| Work instructions |
Copy each line that contains the string "shipping", taking them from the material.

| Data for this task |
----------
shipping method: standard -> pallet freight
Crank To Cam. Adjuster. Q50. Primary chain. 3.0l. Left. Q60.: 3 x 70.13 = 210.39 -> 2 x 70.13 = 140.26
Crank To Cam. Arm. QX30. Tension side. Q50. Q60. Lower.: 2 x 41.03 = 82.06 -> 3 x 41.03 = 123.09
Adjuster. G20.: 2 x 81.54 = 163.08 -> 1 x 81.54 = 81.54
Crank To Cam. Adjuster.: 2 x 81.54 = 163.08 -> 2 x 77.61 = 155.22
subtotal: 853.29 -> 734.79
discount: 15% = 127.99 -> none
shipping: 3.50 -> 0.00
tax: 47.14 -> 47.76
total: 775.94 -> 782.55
----------
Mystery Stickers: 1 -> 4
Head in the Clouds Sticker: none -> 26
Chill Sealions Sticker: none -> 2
----------
| Response to this task |
shipping method: standard -> pallet freight
shipping: 3.50 -> 0.00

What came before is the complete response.